На похороны снохи я не пошел и жену не пустил. Не пошел, потому как знал, что убью Калчо Соленого либо на кладбище, либо на обратном пути. Никто до той поры так меня не унижал, никто мне так в душу не плевал. Позднее, когда уж я на свежую голову все обдумал, я понял, что и ему было нелегко, что он, может, и сам не понимал, что делает. Он ведь рохля рохлей, только и умеет, что кверху пузом лежать да звезды считать, значит, когда он решил мертвую дочь из одного дома в другой перенести, он в тот час не в себе был. В тот же вечер я пошел в общинную контору и послал телеграмму Койчо. Он приехал на четвертый день, сам неживой от горя и от усталости, на себя не похож. Пошли с ним на кладбище, там он как увидел жены своей могилу, упал на нее, и никак мы его успокоить не могли. Шесть дней он дома прожил, и я его ни на минуту одного не оставлял, боялся, как бы он руки на себя не наложил — в таком он был отчаянии. А когда он уезжал, я его на поезде до самого Шумена проводил. Пытался втолковать ему, что мертвых с того света не вернешь, а живым жить надо, что время лечит все на свете раны, что когда-нибудь он снова женится и будет радоваться своим детишкам. Но он-то молодой еще, сердцем чистый, думает, что одну только женщину в жизни и любят. Так и уехал в кручине, и нам с женой до самого его отпуска кусок в горло не лез, сон не шел — все думали, как он там.
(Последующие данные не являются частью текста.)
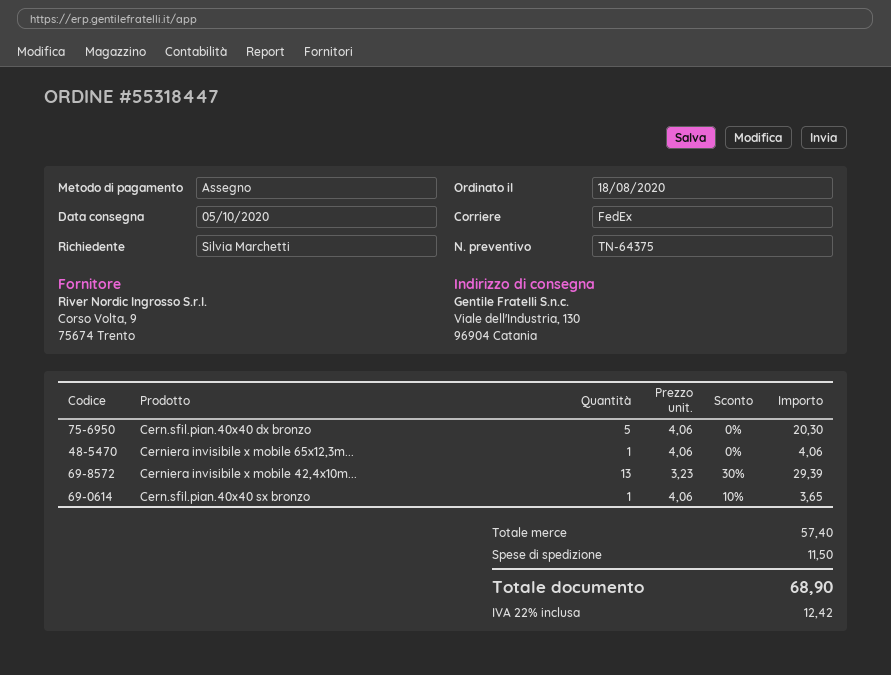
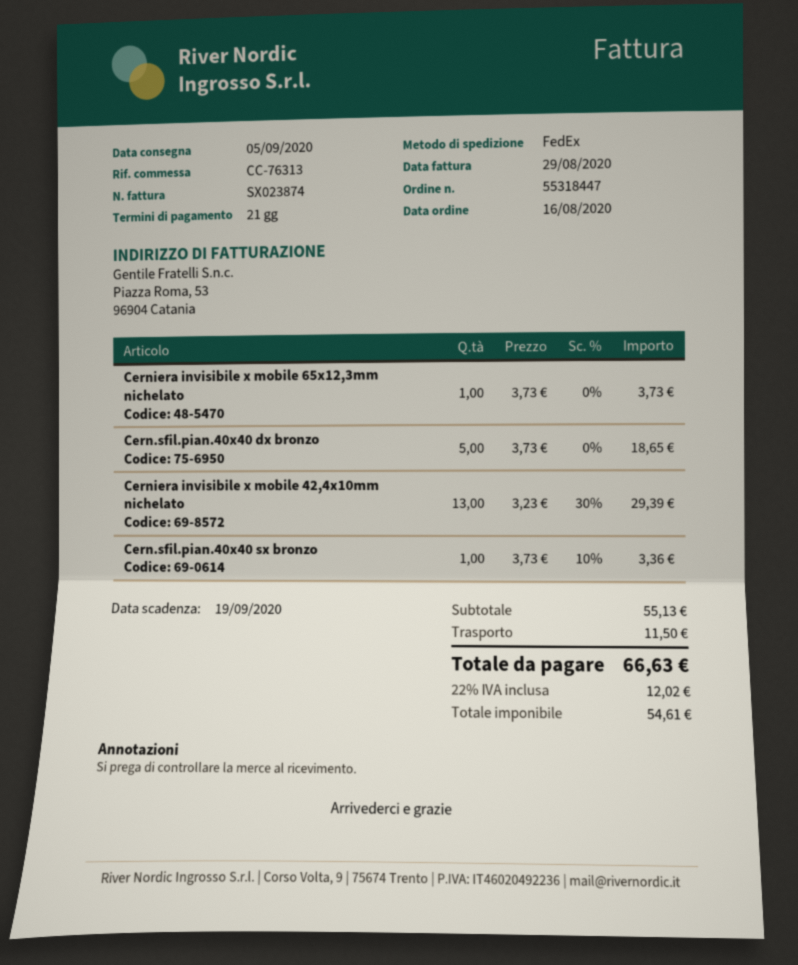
order date: 2020-08-18 -> 2020-08-16
delivery date: 2020-10-05 -> 2020-09-05
Cern.sfil.pian.40x40 dx bronzo: 5 x 4.06 = 20.30 -> 5 x 3.73 = 18.65
Cerniera invisibile x mobile 65x12,3m...: 1 x 4.06 = 4.06 -> 1 x 3.73 = 3.73
Cern.sfil.pian.40x40 sx bronzo: 1 x 4.06 - 10% = 3.65 -> 1 x 3.73 - 10% = 3.36
subtotal: 57.40 -> 55.13
tax: 22% = 12.42 -> 22% = 12.02
total: 68.90 -> 66.63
Так вот Калчо Соленый жив и остался. Второй раз я чуть не убил его, когда Стоян Кралев меня в подвал сельсовета затолкал. В первый вечер никто ко мне не заходил, ни хлеба мне не дали, ни воды. Койчо приходил обо мне справляться, так ему сказали, что меня увезли в город. Лечь тоже не на что было. Не знаю, помнишь ты или нет начальника заставы капитана Бердарова. Был он запойный пьяница и держал в подвале уйму вина и водки. Он и взяточник был. За разные нарушения на границе от него откупались вином и ракией. И отпуска солдатам он давал за вино и ракию, так что подвал заставы был битком набит бочками да бочонками. После сорокового года, когда освободили Южную Добруджу, здание заставы стояло пустое, а после Девятого сентября в нем поместили сельсовет. Первую ночь я провел сидя на бочонке. Утром мне сунули в окошко ломоть хлеба, кувшин с водой и декларацию о членстве в ТКЗХ. Мол, когда я надумаю ее подписать, так чтобы постучал в дверь, и меня освободят. К вечеру на улице загремел гром, засверкала молния, налетела гроза и полило как из ведра. Все лето капли дождя не выпало, а тут так хлынуло, будто небо прорвало. Из-под оконной рамы просочилась вода, потекла по стене, потом на пол. До смерти хотелось спать, а лечь было негде. В углу стояла здоровенная бочка, литров на пятьсот — шестьсот. Гляжу, верхнее дно у нее рассохлось. Выломал я доски и залез в бочку. Свернулся там калачиком и заснул. Прошло время, слышу голоса — сбежал, мол, через окошко. Ну, я подал голос — нет, говорю, не сбежал.
Кто-то подошел к бочке, и надо мной показалась рожа Стояна Кралева. Смех его разбирает, видно, что еле сдерживается. «В бочке, — говорит, — не приходилось тебе раньше спать, теперь поспал, может, и образумился. Вставай, поглядим, что ты надумал!» А у меня все онемело, попытался встать — ноги дрожат, не могу из бочки вылезти. Ровно улитка из раковины выбраться не могу. Стоян Кралев рядом стоит. «До чего мы дожили! — говорит. — Из одного села, кумовьями стали, и на тебе — договориться не можем, до ареста дело дошло». И снова начал мне втолковывать, что он и его товарищи для нашего же блага стараются, ничего для себя им не надо, а только для народа. Что если все мы дружно возьмемся за работу, не будет, как раньше было, эксплуатации человека человеком, не будет богатых и бедных, все будут равны перед законом и так далее. Слушаю я его, жду, когда он песню свою пропоет и чем кончит. Потому что начинает он всегда благостно, послушаешь — добрее, чем он, человека нет и быть не может. Но это если ты ему подпеваешь. Если же нет, тогда он берется круто. Так вышло и на этот раз. «Ну, — говорит, — что надумал?»